YDA has announced a strike not only in out-patient departments (OPD) but also in emergency wards of public sector hospitals throughout the Punjab. As Dr Butt made the strike announcement, local police arrested dozens of doctors who were trying to enter the Punjab Assembly premises. These doctors were later released on the directives of Punjab Chief Minister Shahbaz Sharif.
He also asked senior minister Sardar Zulfiqar Khosa to negotiate with the doctors. A large number of doctors marched towards the Punjab Assembly from different teaching hospitals including Jinnah Hospital, Lahore General Hospital, Children’s Hospital, Services Hospital, Sir Ganga Ram Hospital and Mayo Hospital.

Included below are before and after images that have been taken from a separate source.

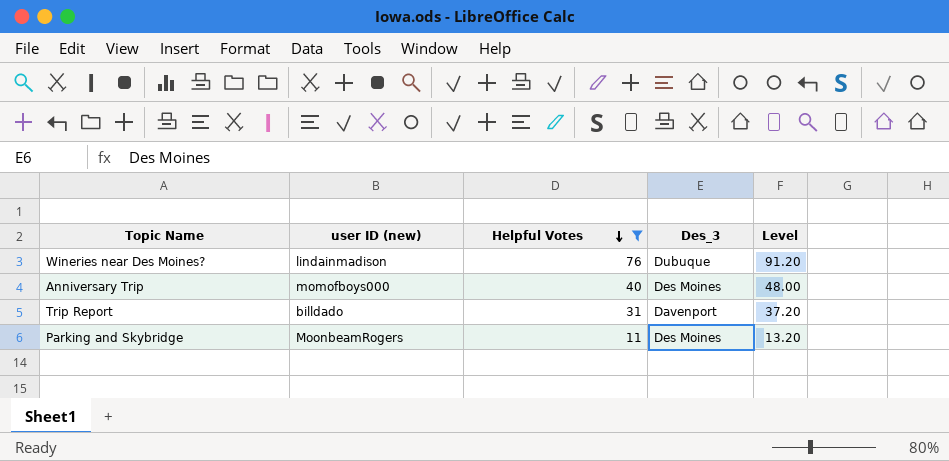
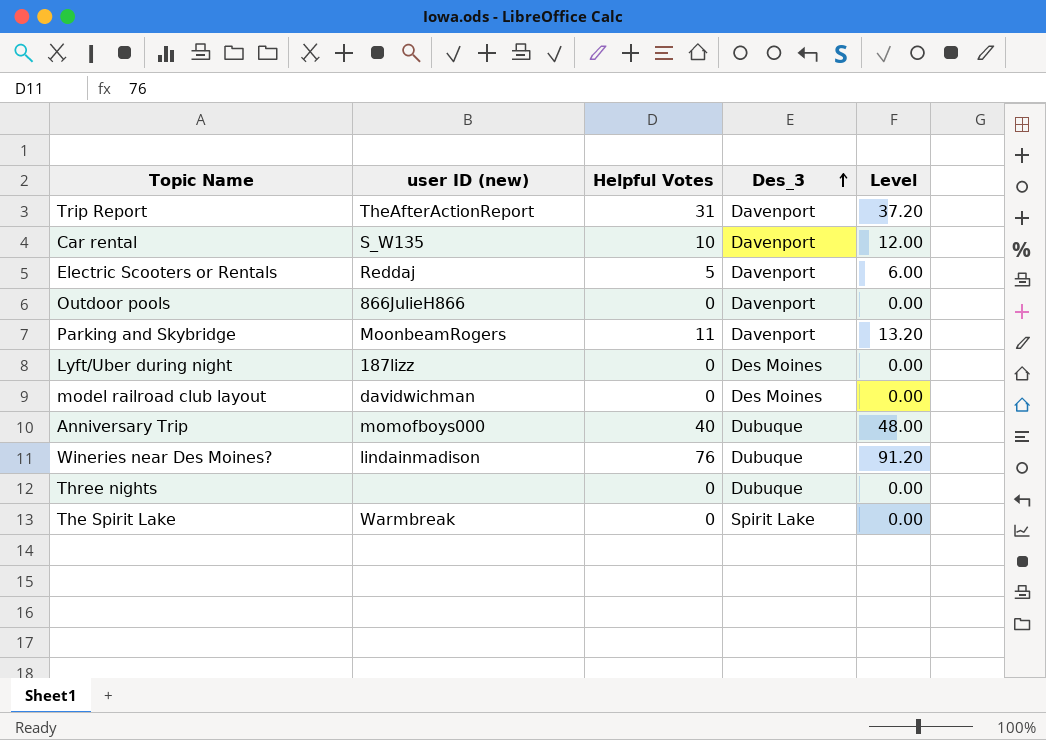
filter: Helpful Votes >= 11 -> none
row order: Helpful Votes descending -> Des_3 ascending
Trip Report | user ID (new): billdado -> TheAfterActionReport
Parking and Skybridge | Des_3: Des Moines -> Davenport
Anniversary Trip | Des_3: Des Moines -> Dubuque

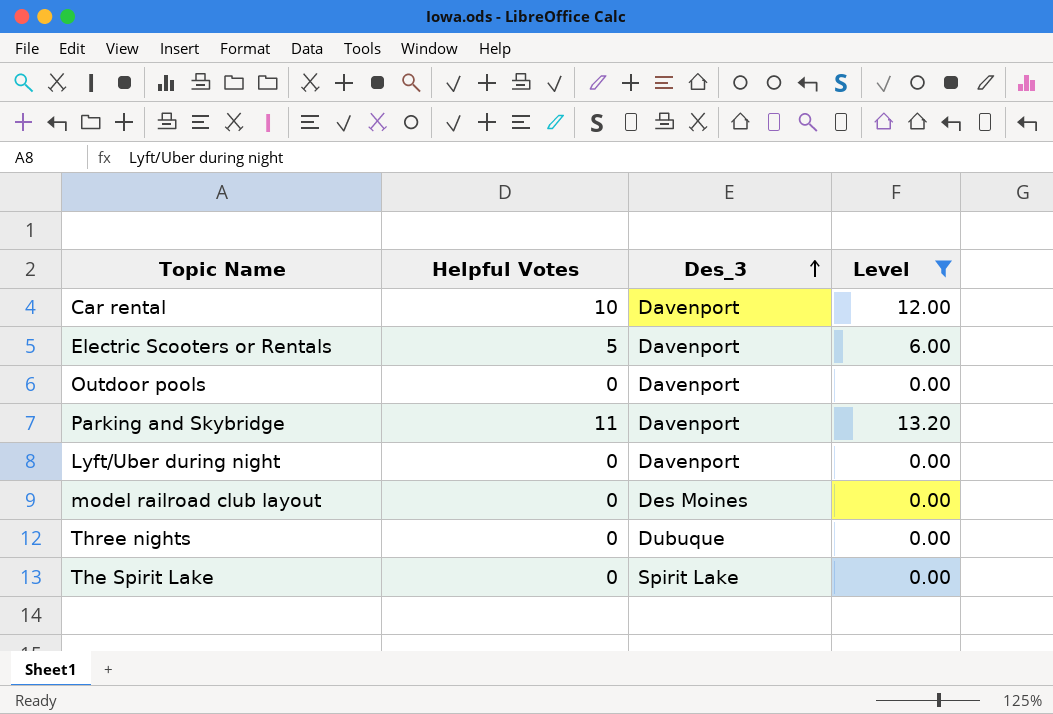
filter: none -> Level <= 13.20
column user ID (new) | position: 2 -> none
Lyft/Uber during night | Des_3: Des Moines -> Davenport

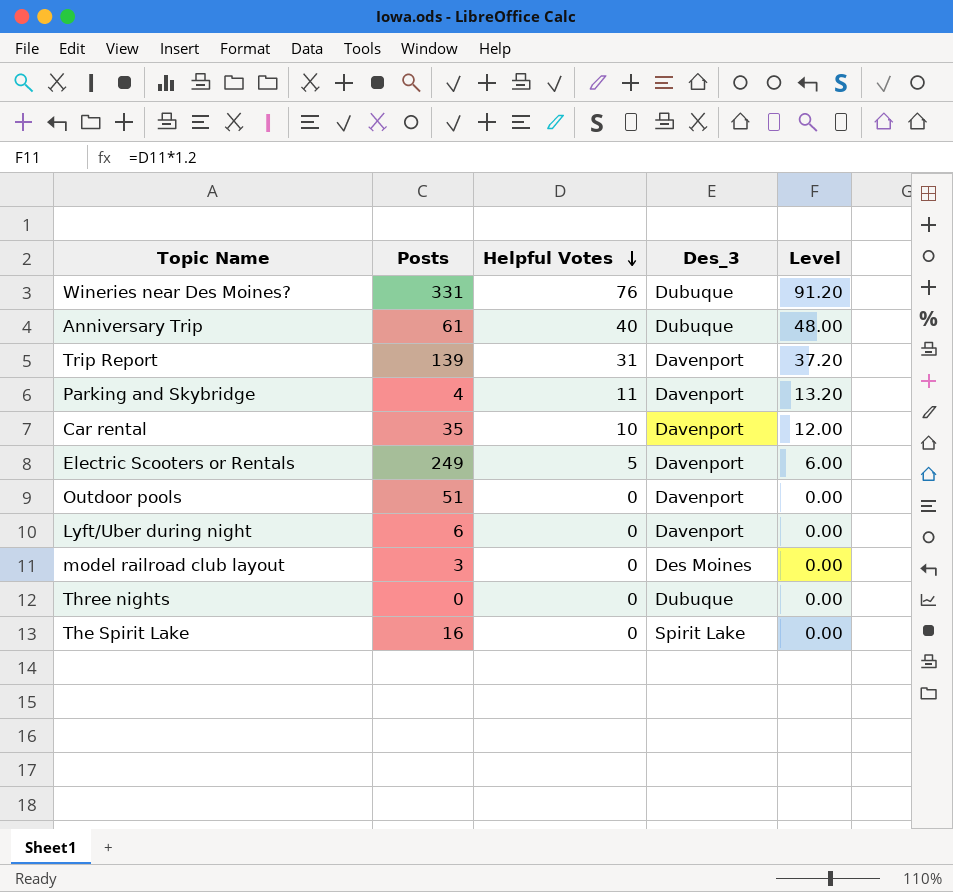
filter: Level <= 13.20 -> none
row order: Des_3 ascending -> Helpful Votes descending
column Posts | position: none -> 2

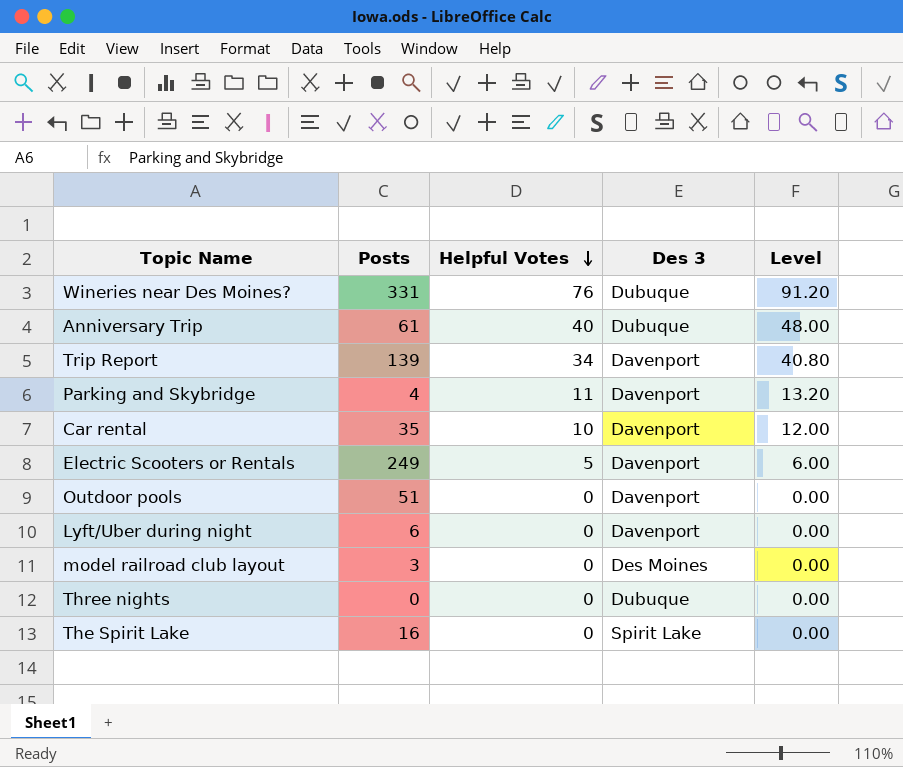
column name: Des_3 -> Des 3
Trip Report | Helpful Votes: 31 -> 34
Trip Report | Level: 37.20 -> 40.80

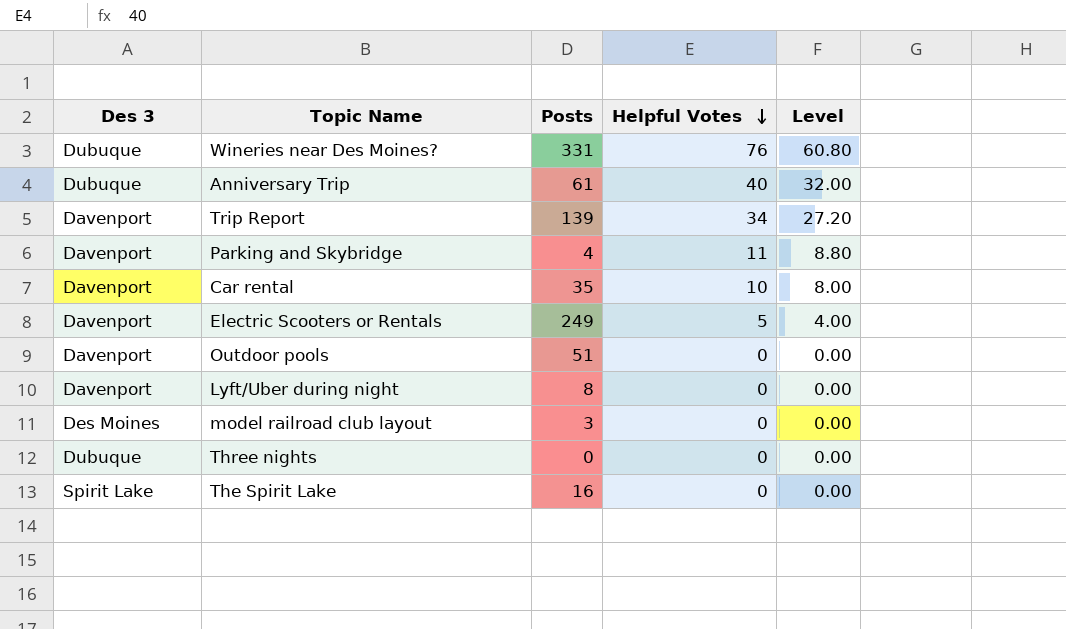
column Des 3 | position: 4 -> 1
column Level | formula: [Helpful Votes] * 1.2 -> [Helpful Votes] * 0.8
Lyft/Uber during night | Posts: 6 -> 8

They were holding banners and placards and chanted slogans against the Punjab CM, Parliamentary Health Secretary Dr Saeed Elahi and Punjab Health Secretary Fawad Hassan Fawad. They not only demanded a better pay package but also a quick notification by the Health Department of the pay raise the Punjab government officials promised them.
Young doctors were also seen singing in chorus, “Doctors badnam hue… CM tery leay… (and for you, O CM! we embraced defamation.)” They also called Dr Saeed Elahi a ‘doctors’ murderer’ and blamed that he was not interested in resolving doctors’ issues and was playing a dual game with the doctors and the government.
The doctors said that the government had funds to increase salaries of the Punjab Police Department and even the reader and driver of Lahore High Court were paid more than doctors, but the doctors; ‘saviours’, were being deprived of their rights.
Doctors staged a sit-in in front of the Punjab Assembly and after half an hour, they tried to enter the assembly premises but failed owing to heavy deployment of police constables. PA administration also called extra police from the Police Lines for the purpose. Police arrested more than 50 doctors.
A large number of patients, who visited out-patients departments as well as emergency wards of public sector hospitals suffered due to the agitation by young doctors. Young doctors refused to check the patients in emergency of the hospitals straightaway, and they referred the patients to private hospitals.
Pakistan Medical Association office bearer, requesting anonymity, told Pakistan Today that it was a criminal offence to withdraw the services from emergencies of public sector hospitals on the part of doctors.